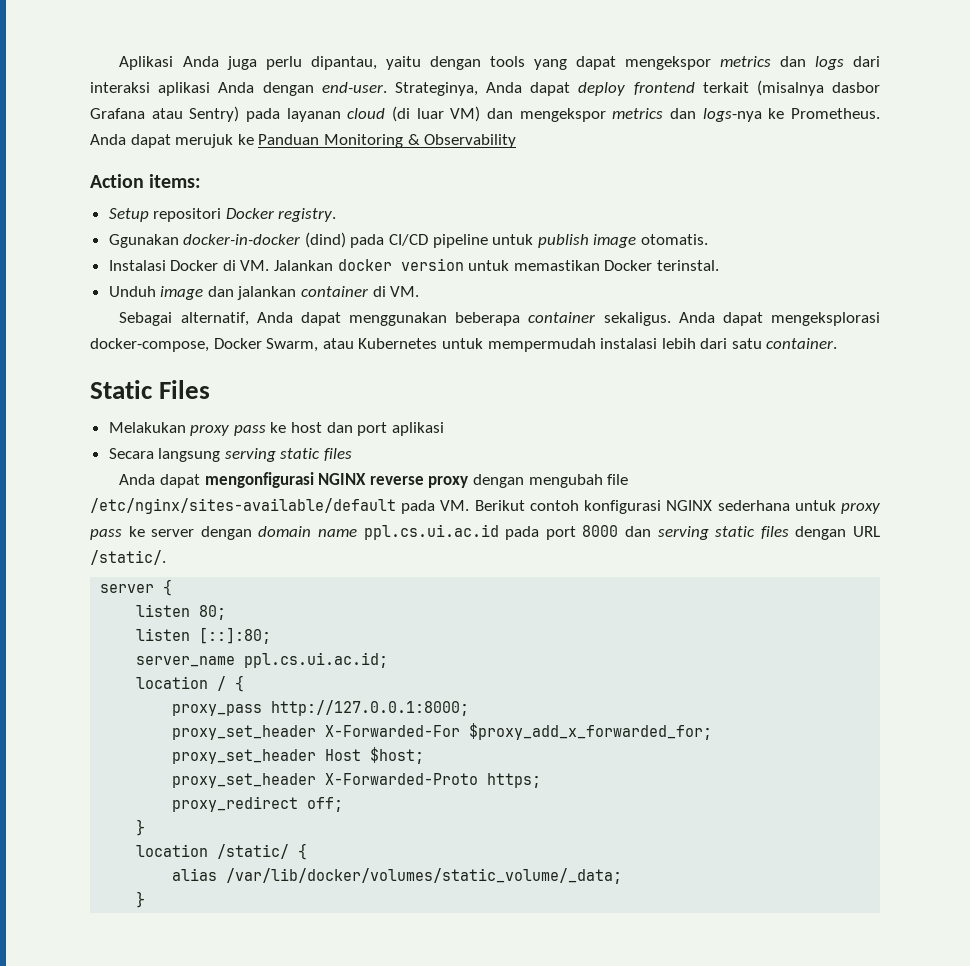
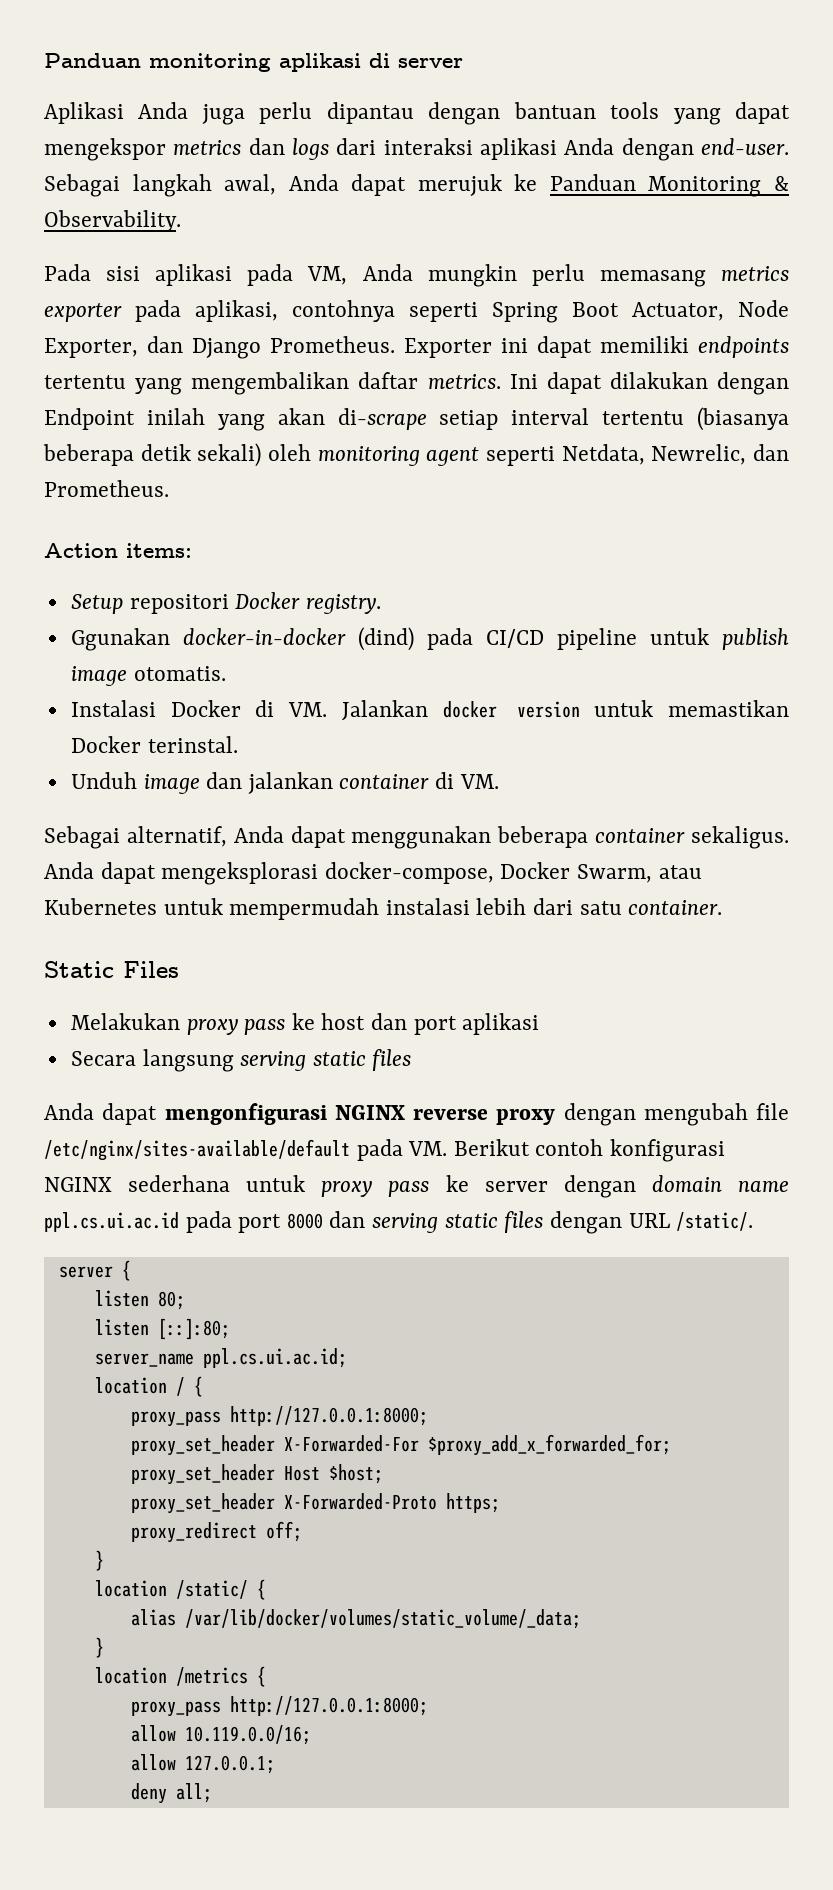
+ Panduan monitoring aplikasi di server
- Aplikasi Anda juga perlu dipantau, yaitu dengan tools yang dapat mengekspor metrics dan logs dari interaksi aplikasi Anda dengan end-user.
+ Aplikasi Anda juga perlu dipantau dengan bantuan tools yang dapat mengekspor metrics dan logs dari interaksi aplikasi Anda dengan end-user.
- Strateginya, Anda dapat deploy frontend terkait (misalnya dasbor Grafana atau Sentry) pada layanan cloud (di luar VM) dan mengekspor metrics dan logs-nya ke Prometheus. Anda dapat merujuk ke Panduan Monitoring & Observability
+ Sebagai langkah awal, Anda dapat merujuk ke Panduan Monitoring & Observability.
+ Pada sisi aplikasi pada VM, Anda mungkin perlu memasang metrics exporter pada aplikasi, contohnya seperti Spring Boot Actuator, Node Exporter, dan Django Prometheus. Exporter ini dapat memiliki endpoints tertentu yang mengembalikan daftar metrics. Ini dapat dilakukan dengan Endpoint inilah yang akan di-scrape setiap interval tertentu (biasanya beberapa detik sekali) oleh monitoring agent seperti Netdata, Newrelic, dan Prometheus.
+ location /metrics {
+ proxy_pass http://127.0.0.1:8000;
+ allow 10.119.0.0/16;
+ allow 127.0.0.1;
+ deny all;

■ Assignment: Before duplicating the entries above, strip out the pictures and keep the rest exact.

■ Answer to this exercise:
+ Panduan monitoring aplikasi di server
- Aplikasi Anda juga perlu dipantau, yaitu dengan tools yang dapat mengekspor metrics dan logs dari interaksi aplikasi Anda dengan end-user.
+ Aplikasi Anda juga perlu dipantau dengan bantuan tools yang dapat mengekspor metrics dan logs dari interaksi aplikasi Anda dengan end-user.
- Strateginya, Anda dapat deploy frontend terkait (misalnya dasbor Grafana atau Sentry) pada layanan cloud (di luar VM) dan mengekspor metrics dan logs-nya ke Prometheus. Anda dapat merujuk ke Panduan Monitoring & Observability
+ Sebagai langkah awal, Anda dapat merujuk ke Panduan Monitoring & Observability.
+ Pada sisi aplikasi pada VM, Anda mungkin perlu memasang metrics exporter pada aplikasi, contohnya seperti Spring Boot Actuator, Node Exporter, dan Django Prometheus. Exporter ini dapat memiliki endpoints tertentu yang mengembalikan daftar metrics. Ini dapat dilakukan dengan Endpoint inilah yang akan di-scrape setiap interval tertentu (biasanya beberapa detik sekali) oleh monitoring agent seperti Netdata, Newrelic, dan Prometheus.
+ location /metrics {
+ proxy_pass http://127.0.0.1:8000;
+ allow 10.119.0.0/16;
+ allow 127.0.0.1;
+ deny all;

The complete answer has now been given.